US-Russian competition in the Middle East is embittered by the deep distrust that now permeates relations between the two countries. That distrust has grown out of the disappointment in both Moscow and Washington at the failures to build an enduring partnership after the Cold War and the tendency in each capital to blame the other for the shortcomings. But it is itself grounded in different worldviews, concepts of world order, and historical experiences that were never honestly confronted and now stand front and center in relations. And the breakdown in channels of communication after the eruption of the Ukraine crisis only enables each country to nurture its deepest suspicions of the other side, thus amplifying the distrust.
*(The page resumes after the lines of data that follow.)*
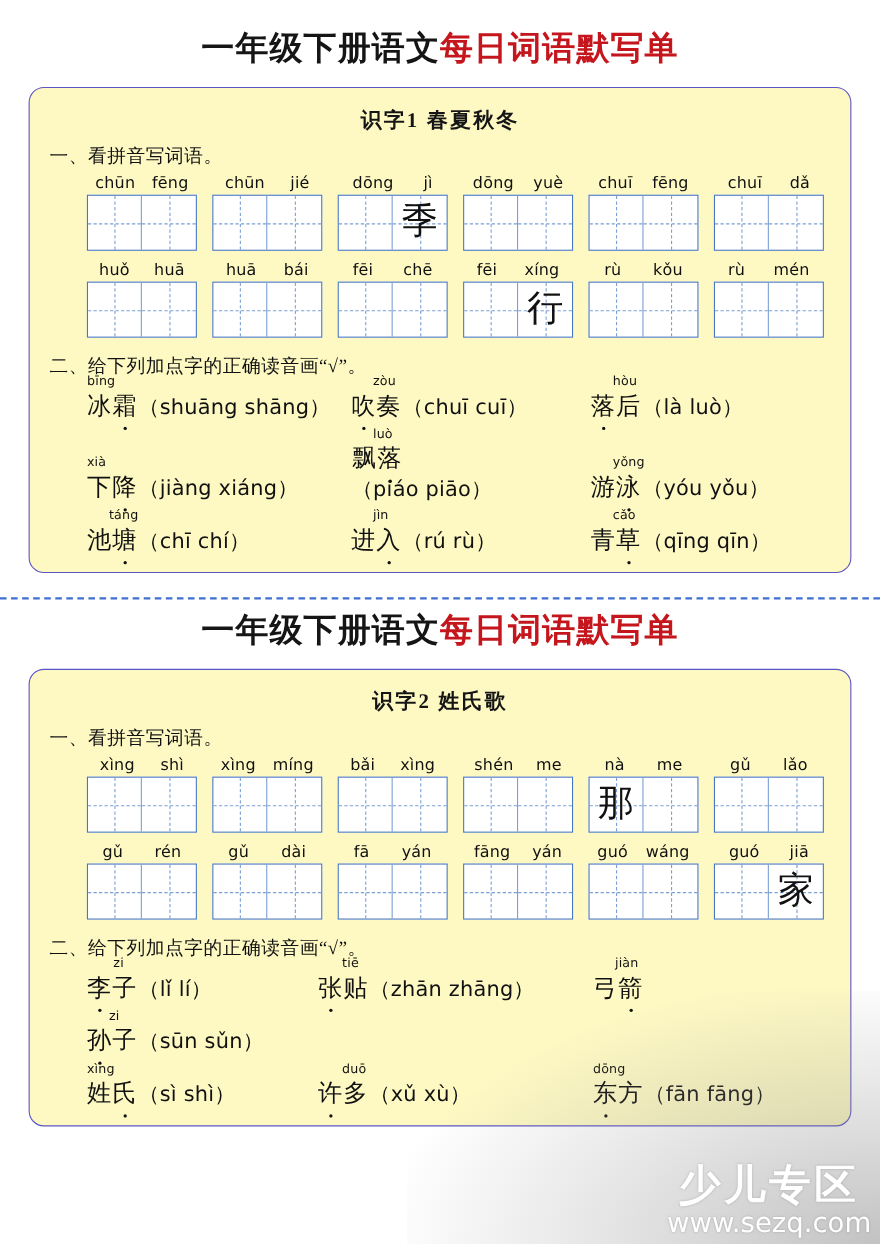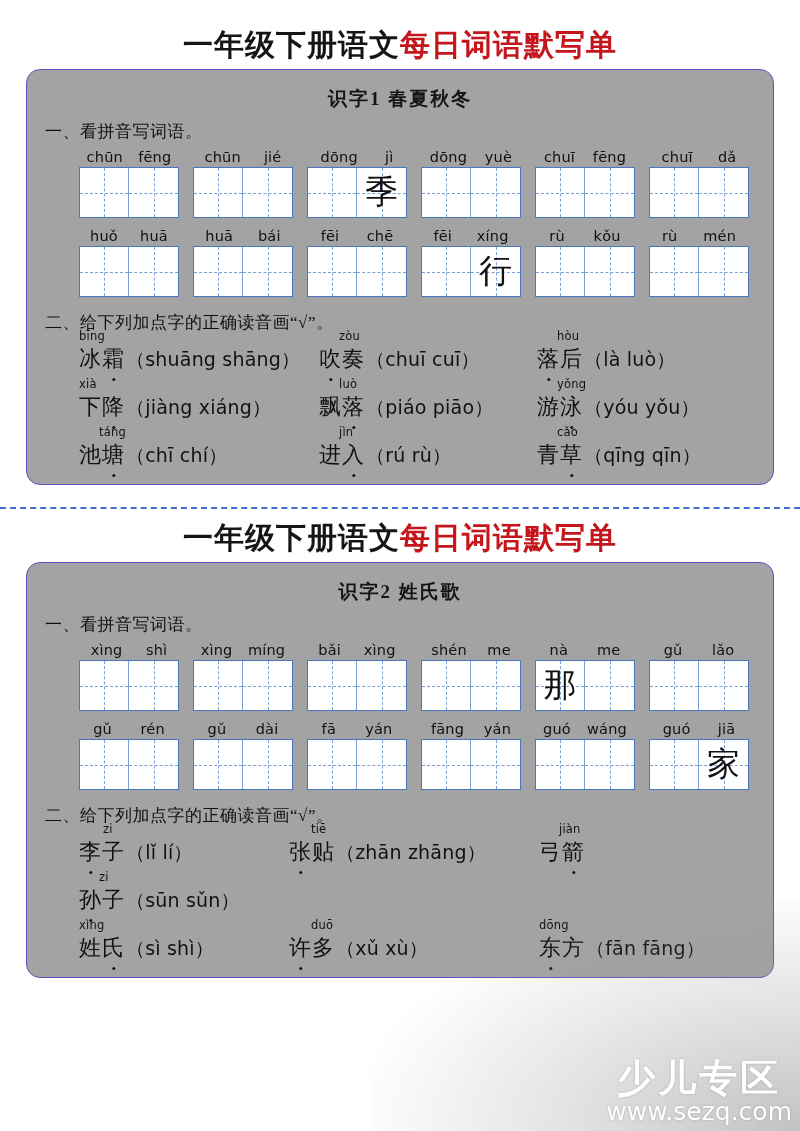--- a/index.html
+++ b/index.html
@@ -32,24 +32,24 @@
     font-weight: bold;
     font-size: 30px;
     letter-spacing: 1px;
     line-height: 1;
     white-space: nowrap;
   }
   .ws-title .t-black { color: #151515; }
   .ws-title .t-red   { color: #c4161c; }
 
   .ws-card {
-    margin: 9px 26px 0 26px;
+    margin: 19px 26px 0 26px;
     border: 1.6px solid #5a55c4;
     border-radius: 14px;
-    background: #a3a3a3;
+    background: #fef9c3;
     box-sizing: border-box;
     padding: 10px 0 14px 0;
   }
   .lesson-head {
     text-align: center;
     font-family: "Liberation Serif", "DejaVu Serif", serif;
     font-weight: bold;
     font-size: 19px;
     color: #151515;
     letter-spacing: 2px;
@@ -442,21 +442,21 @@
             <span class="choices">（là luò）</span>
           </div>
         </div>
 
         <div class="tone-row" style="margin-top:18px;">
           <div class="tone-item" style="width:240px;">
             <span class="anno">xià</span>
             <span class="hanzi"><span>下</span><span class="mark"><span>降</span><i class="dot"></i></span></span>
             <span class="choices">（jiàng xiáng）</span>
           </div>
-          <div class="tone-item" style="width:218px;">
+          <div class="tone-item" style="width:218px;flex-direction:column;">
             <span class="anno" style="left:20px;">luò</span>
             <span class="hanzi"><span>飘</span><span class="mark"><span>落</span><i class="dot"></i></span></span>
             <span class="choices">（piáo piāo）</span>
           </div>
           <div class="tone-item">
             <span class="anno" style="left:20px;">yǒng</span>
             <span class="hanzi"><span>游</span><span class="mark"><span>泳</span><i class="dot"></i></span></span>
             <span class="choices">（yóu yǒu）</span>
           </div>
         </div>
So is there a path to cooperation in Syria that advances the interests of both countries? Perhaps we could find one if we narrowed our focus to joint efforts against ISIS, to include intelligence sharing and from time to time joint operations against specific targets of concern to both countries. Or perhaps we could find it in a broader discussion of the future of the Middle East and rules of the road to manage our competition to diminish the risk of serious confrontation. These are small matters, to be sure, compared to resolving the Syrian conflict. But doing that appears to be beyond us at this time. In these circumstances, small steps forward would be better than continued failure in a grander endeavor.